BEGIN

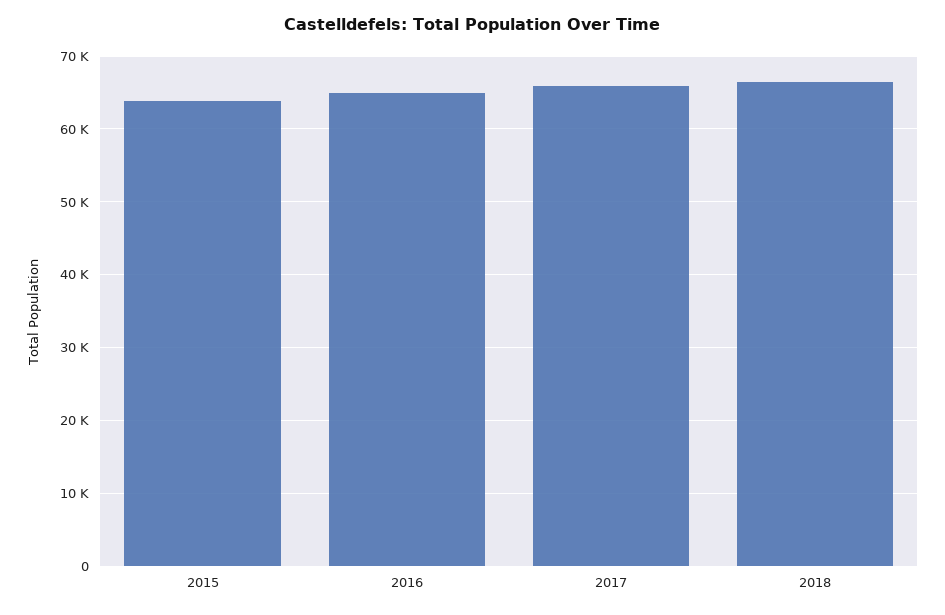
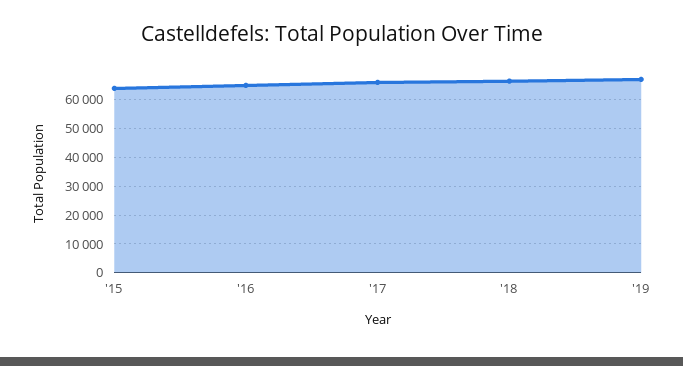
'19: none -> 67500

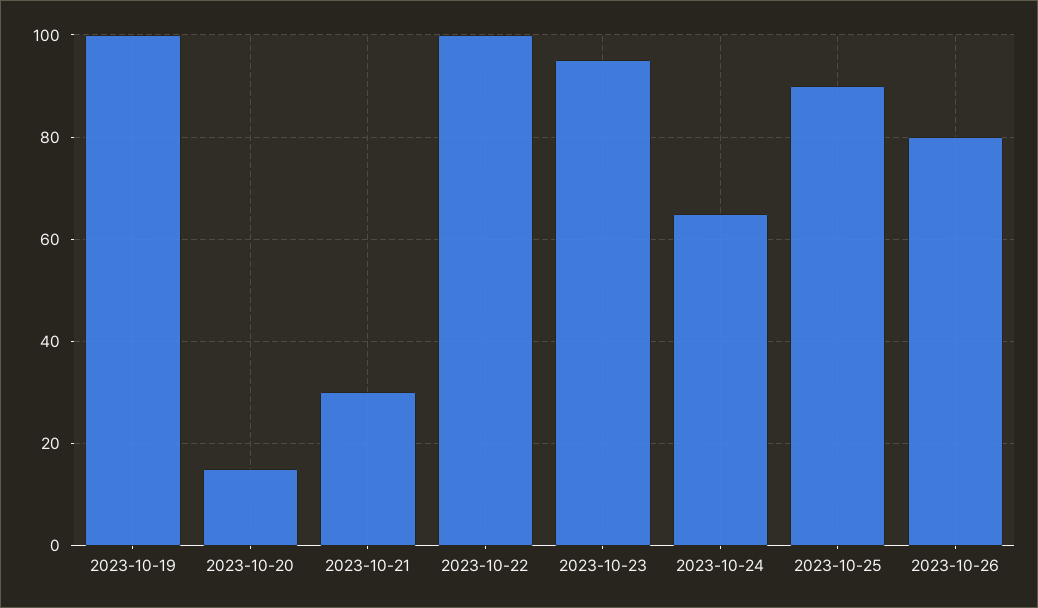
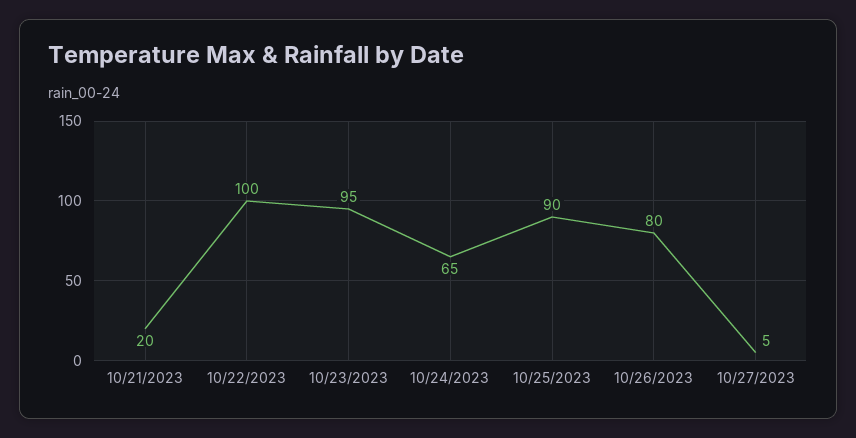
2023-10-19: 100 -> none
2023-10-20: 15 -> none
2023-10-21: 30 -> 20
10/27/2023: none -> 5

END

> TASK REQUIREMENTS: Output every entry verbatim. Pictures do not belong in the copy.

> OUTPUT FOR THIS TASK:
'19: none -> 67500

2023-10-19: 100 -> none
2023-10-20: 15 -> none
2023-10-21: 30 -> 20
10/27/2023: none -> 5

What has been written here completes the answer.